減り始めた中国の輸出

減り始めた中国からの輸出

中国の輸出が減り始めた。

一部記事を引用させてもらうと、

中国は生産・雇用が空洞化し、「ひとり負け」の構図が強まる恐れがある。中国の輸出はアジア向けなどの伸びでは補いきれず、4月は全体で3%のマイナスとなっている。

中国からの輸出が早くも3%の減少に転じたという話。関税による中国貿易への攻撃は効果をあげている。


中国の貿易黒字は戦時の生産力を増強する

ナヴァロの主張を読めばわかるが、トランプ政権が中国の貿易黒字、米国の貿易赤字を問題にしているのは、貿易黒字が戦争時の生産力に直結するからである。つまり、「米国で消費するものを中国で作れば、中国の工場が潤い、中国の生産力が上がる。それはそのまま戦争になった時に中国の戦闘力を高めるものである。中国は、米国の社会制度とは合わない敵国なので、米国が中国の戦時の生産力増強に協力するわけにはいかない。中国の貿易黒字は、中国の生産力向上に直結するから、まかりならん。」と言っている。

その点、関税をかけて、ベトナムやメキシコに完成品の生産移転が進んでいる現状は狙い通りと言えるだろう。

一方、中国で作られた高付加価値部品が、ベトナム・マレーシア・メキシコを迂回して米国に輸出されるのはいただけないという事だろう。完成品の組み立てだけでも違う国に移転するのはさほど悪いことではないが、梱包だけ変えて再輸出されるようなことは、米国としても取り締まって行くだろう。

メキシコへの関税の関係はあるのか?

先日、メキシコへの関税強化が発表された。それは、市場に唐突感を持って受け入れられた。

国境管理の不備を理由に関税を乗っけているが、中国との絡みで言えば、以下のようなこともあるのかもしれない。
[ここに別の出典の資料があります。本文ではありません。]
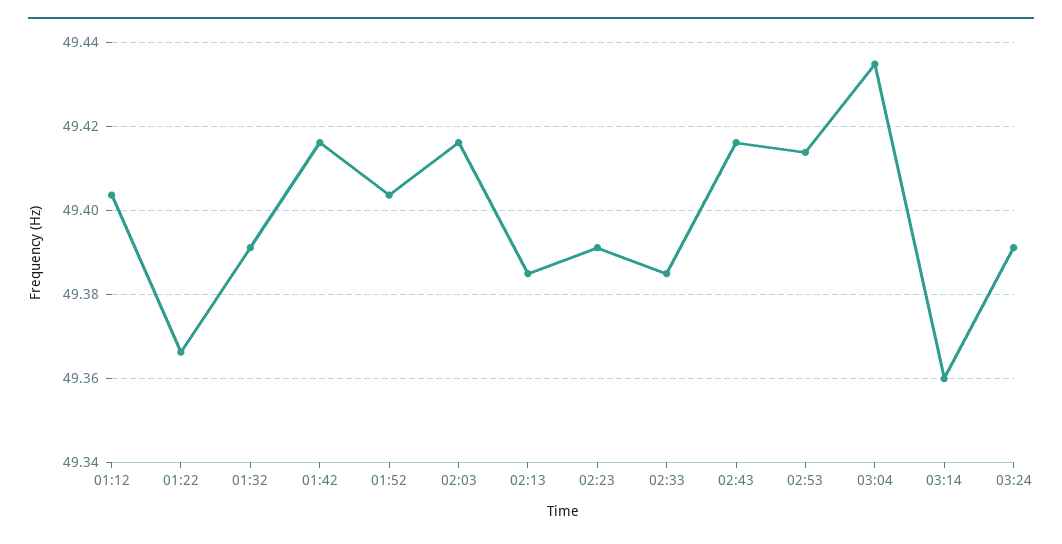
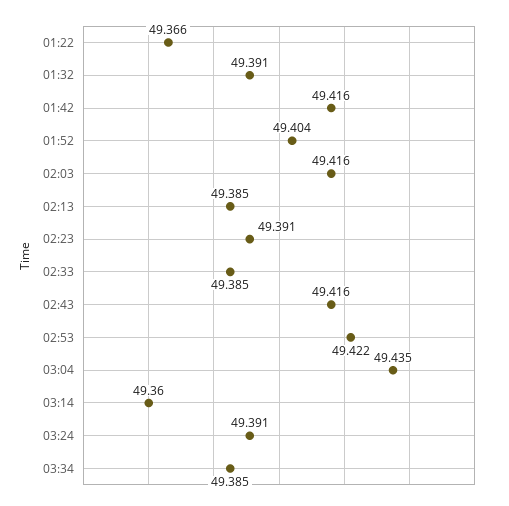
01:12: 49.404 -> none
02:53: 49.414 -> 49.422
03:34: none -> 49.385

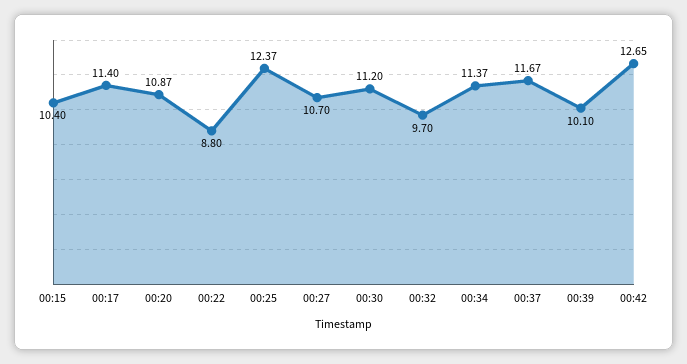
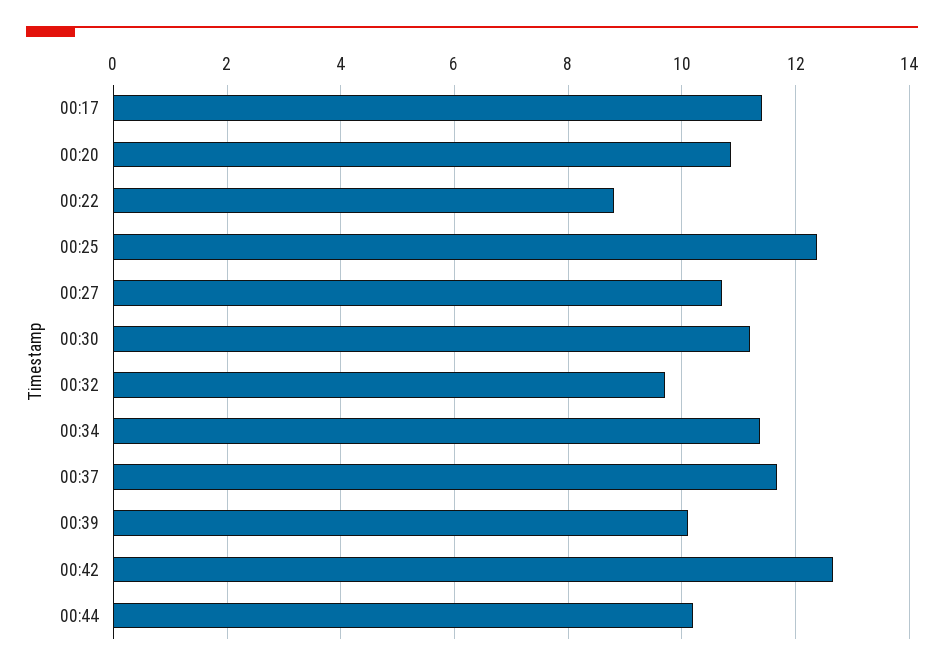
00:15: 10.4 -> none
00:44: none -> 10.2

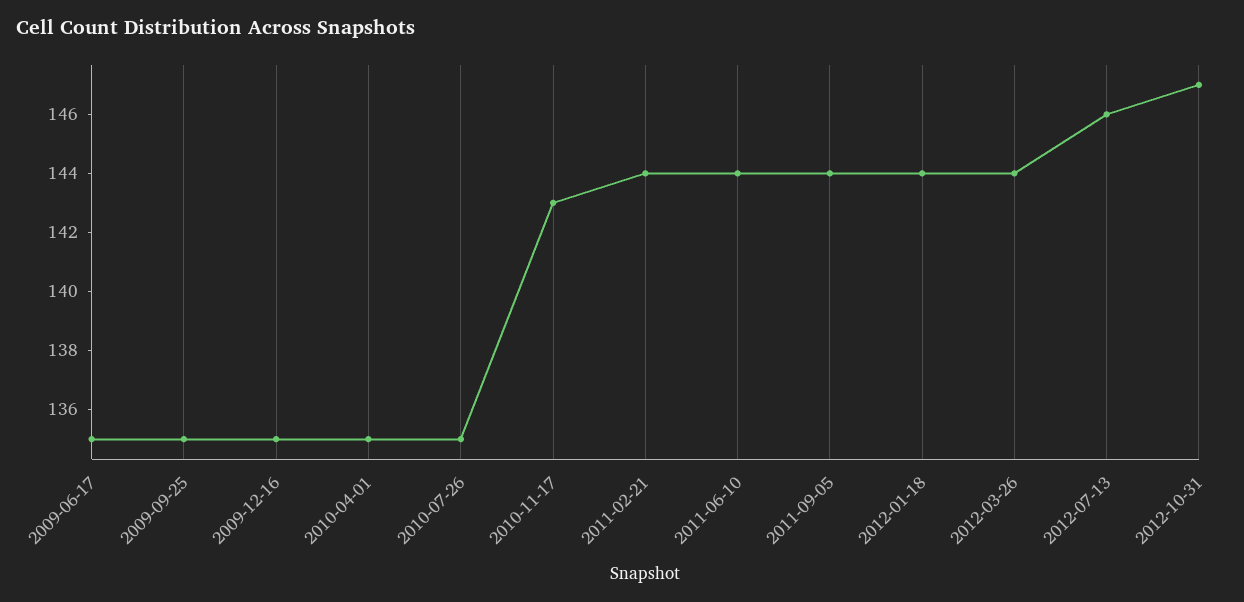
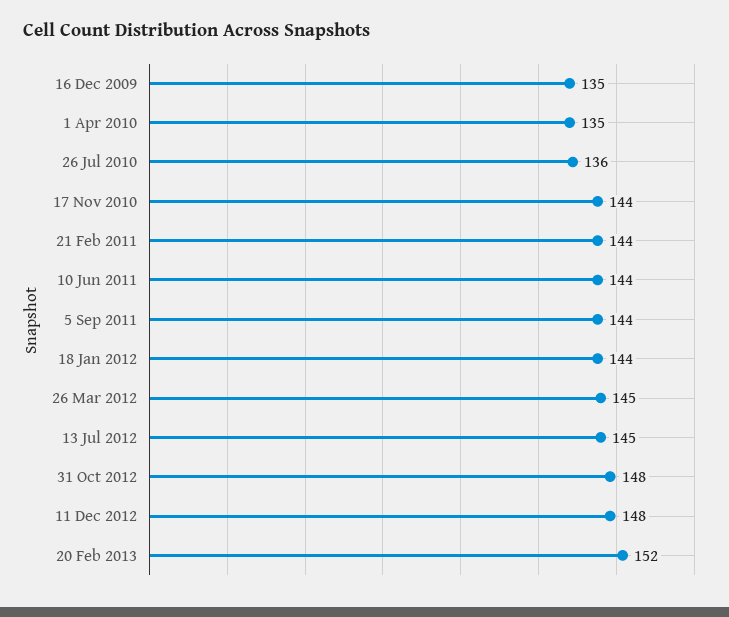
2009-06-17: 135 -> none
2009-09-25: 135 -> none
2010-07-26: 135 -> 136
2010-11-17: 143 -> 144
2012-03-26: 144 -> 145
2012-07-13: 146 -> 145
2012-10-31: 147 -> 148
11 Dec 2012: none -> 148
20 Feb 2013: none -> 152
(1)中国→米国の船の行き先を、中国→メキシコにする
(2)メキシコで梱包を変える
(3)made in Mexico として、米国に輸出する

という迂回輸出が結構あるのかもしれない。私が中国企業の経営者ならまず考える安易で安価な方法がこれである。これを取り締まる口実として、違法移民の流入を歌っているのかもしれない(まあ、メキシコはメキシコで貿易不均衡を出しているから、微妙かもしれない)。

いずれにせよ、削られる中国の生産力

いずれにせよ、中国の生産力は削られている。

今まで米国に輸出していた工場は、その需要先を失い、新たな需要地を開拓できなければ、稼働が止まる。そのような状況で、新たな工場への投資というのは止まる。

つまりは、中国の生産力は弱まるということである。

中国から生産の現場が動いて行く生産シフトは止まらない。


日本の企業と投資家が目指すべき方向性

このような環境下、日本企業が目指す方向性は明確であろう。それは、「米国の需要は米国で満たすように米国の生産比率をあげる」というのが一番安全である。次に、「ベトナムなどの中国と仲の悪い国への生産シフトを進めること」であろう。

株式投資家であれば、やはり見逃せないのは、ベトナム、インドネシア、インドへの投資である。

今後流出する中国の生産力の受け口は、人口の多い、インド、インドネシア、ベトナム以外はありえない。その中でも識字率、教育などを考えれば、ベトナムという選択肢が大きい(ただ、中国と同じ社会主義国だが)。

これら、世界の生産拠点としての中国からの代替をどこの国が進めて行くのか、その国々のインフラ整備(港、道路、発電、送電、鉄道などのハードウェアはもちろん、教育などのソフト面でも)を睨みつつ、資本を中国から引き上げ、これらの中国の代替国に移して行くのが正しい戦略と思われる。